By the 1970s, John Wayne’s status as a Hollywood icon was set in stone. Even as the actor’s politics became less and less popular and his movies sidled closer to self-parody, his fans were as rabid as ever. Having already spent more than four decades in front of the camera, ‘The Duke’ was America’s cowboy, the country’s licence to mythologise its history through rugged individualism and honour.

One star learned firsthand how loyal Wayne’s fans could be. In Mark Rydell’s 1972 western The Cowboys, Bruce Dern plays the head of a gang of cattle rustlers. Wayne plays a rancher who is forced to hire a new set of ranch hands to complete his long-distance cattle drive. Not only does Dern’s character taunt the older man about his age and terrorise his young employees, but he also shoots him from behind as he walks away, a shocking show of cowardliness and cruelty and one of Wayne’s most memorable on-screen death scenes. 

Dern’s performance is chilling and deranged, and that’s exactly how Wayne wanted it. Remembering the production, Dern told Cowboys & Indians in 2015 that the older actor made sure that his younger co-star was not intimidated by him. “[R]ight at the start,” Dern recounted. “[H]e says to me, ‘I want you to do us a favour.’ He was including himself, Mark Rydell, and the scriptwriters. He said, ‘From now on, consider me to be somebody you can publicly kick the shit out of 24 hours a day on the set. Because I want these little kids [playing the cowboys of the title] to be absolutely terrified of you.’ He gave me carte blanche to just treat him like a turd. So I was on him, talking back to him and stuff, for the few days I was there. And he would do things like call out: ‘Hey, Mr. Dern, would you get over here?’ I thought, Hey, John Wayne gives you a ‘mister’ status. My first day, he’s calling me mister. How about that? That’s pretty cool.”

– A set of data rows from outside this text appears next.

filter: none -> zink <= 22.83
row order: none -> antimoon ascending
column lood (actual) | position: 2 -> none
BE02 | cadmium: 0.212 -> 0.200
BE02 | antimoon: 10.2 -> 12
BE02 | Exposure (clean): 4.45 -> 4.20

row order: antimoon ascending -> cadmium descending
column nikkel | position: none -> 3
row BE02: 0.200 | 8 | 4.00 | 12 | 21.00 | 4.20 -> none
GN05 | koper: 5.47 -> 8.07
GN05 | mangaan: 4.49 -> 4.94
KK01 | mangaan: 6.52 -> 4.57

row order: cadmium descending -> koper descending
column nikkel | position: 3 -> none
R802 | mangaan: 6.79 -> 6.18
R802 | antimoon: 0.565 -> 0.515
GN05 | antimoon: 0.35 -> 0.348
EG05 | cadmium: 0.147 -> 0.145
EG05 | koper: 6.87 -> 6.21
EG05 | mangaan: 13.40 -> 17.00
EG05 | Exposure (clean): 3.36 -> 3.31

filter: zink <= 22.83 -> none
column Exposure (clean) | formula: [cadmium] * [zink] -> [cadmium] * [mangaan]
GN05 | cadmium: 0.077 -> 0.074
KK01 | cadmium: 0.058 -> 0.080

He soon learned that it was not, in fact, pretty cool. 40 years later, the actor said he still receives hate mail from Wayne fans who despise him for the character.

It’s possible that Dern’s role was less hated at the time the film came out. Wayne had just given a controversial interview to Playboy in which he stated, among other things, that he “believe[d] in white supremacy.” Laura Dern, daughter of Bruce Dern, remembered that her father was receiving heat from the other side simply for taking the role in The Cowboys, saying that some of her friends’ parents cancelled play dates with her because of how disgusted they were that her dad was accepting a role opposite a self-avowed racist.

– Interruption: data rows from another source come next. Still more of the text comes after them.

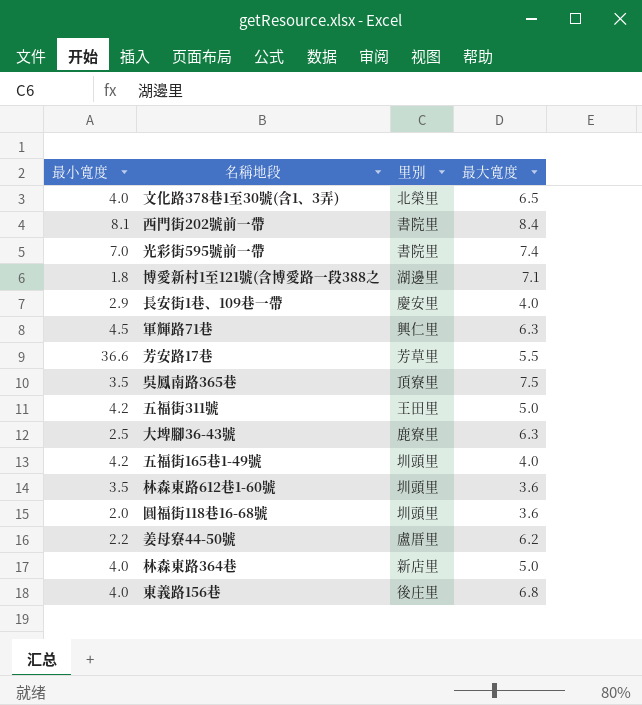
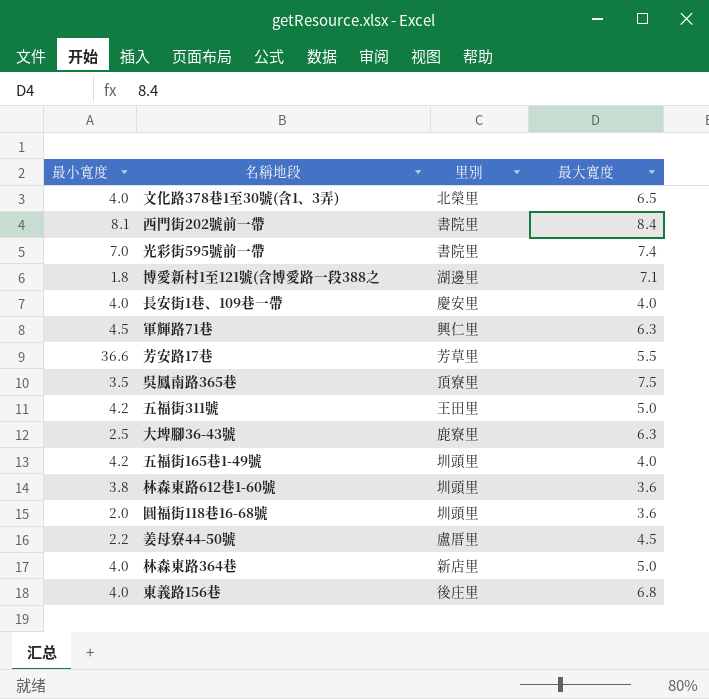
長安街1巷、109巷一帶 | 最小寬度: 2.9 -> 4.0
林森東路612巷1-60號 | 最小寬度: 3.5 -> 3.8
姜母寮44-50號 | 最大寬度: 6.2 -> 4.5

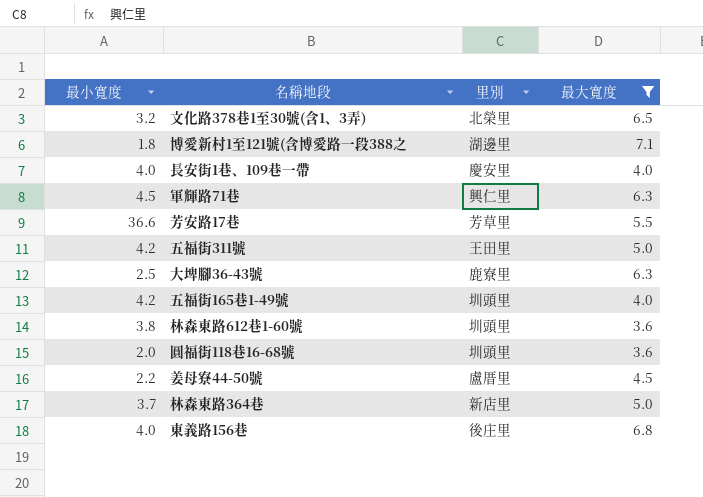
filter: none -> 最大寬度 <= 7.1
文化路378巷1至30號(含1、3弄) | 最小寬度: 4.0 -> 3.2
林森東路364巷 | 最小寬度: 4.0 -> 3.7

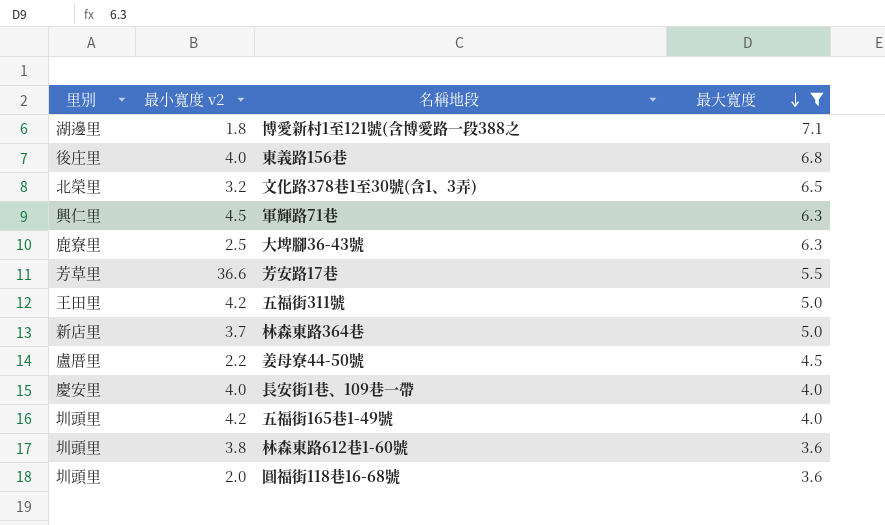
row order: none -> 最大寬度 descending
column 里別 | position: 3 -> 1
column name: 最小寬度 -> 最小寬度 v2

Dern took it in his stride. When Wayne told him, “When this picture comes out, and audiences see you kill me — they’re gonna hate you for this,” Dern invoked the university campus that was the epicentre of the Civil Rights movement at the time. “Maybe,” he retorted. “But at Berkeley, I’ll be a fucking hero!”

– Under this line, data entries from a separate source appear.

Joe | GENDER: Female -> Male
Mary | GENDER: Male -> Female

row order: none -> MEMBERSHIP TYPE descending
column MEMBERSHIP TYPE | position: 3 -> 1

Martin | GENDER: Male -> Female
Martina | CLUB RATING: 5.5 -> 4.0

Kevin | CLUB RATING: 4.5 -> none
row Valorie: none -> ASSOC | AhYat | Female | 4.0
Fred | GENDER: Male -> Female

The character might have gotten Dern blacklisted from the screens of certain Wayne fans, but his trajectory in the industry wasn’t derailed. He was already a rising star in the New Hollywood movement, and as the days of John Wayne westerns faded, the time for experimental, low-budget movies with Method actors was on the ascent. He starred in the psychological sci-fi movie Silent Running the same year as The Cowboys and went on to receive Oscar nominations for 1979’s Vietnam War drama Coming Home and 2014’s Nebraska.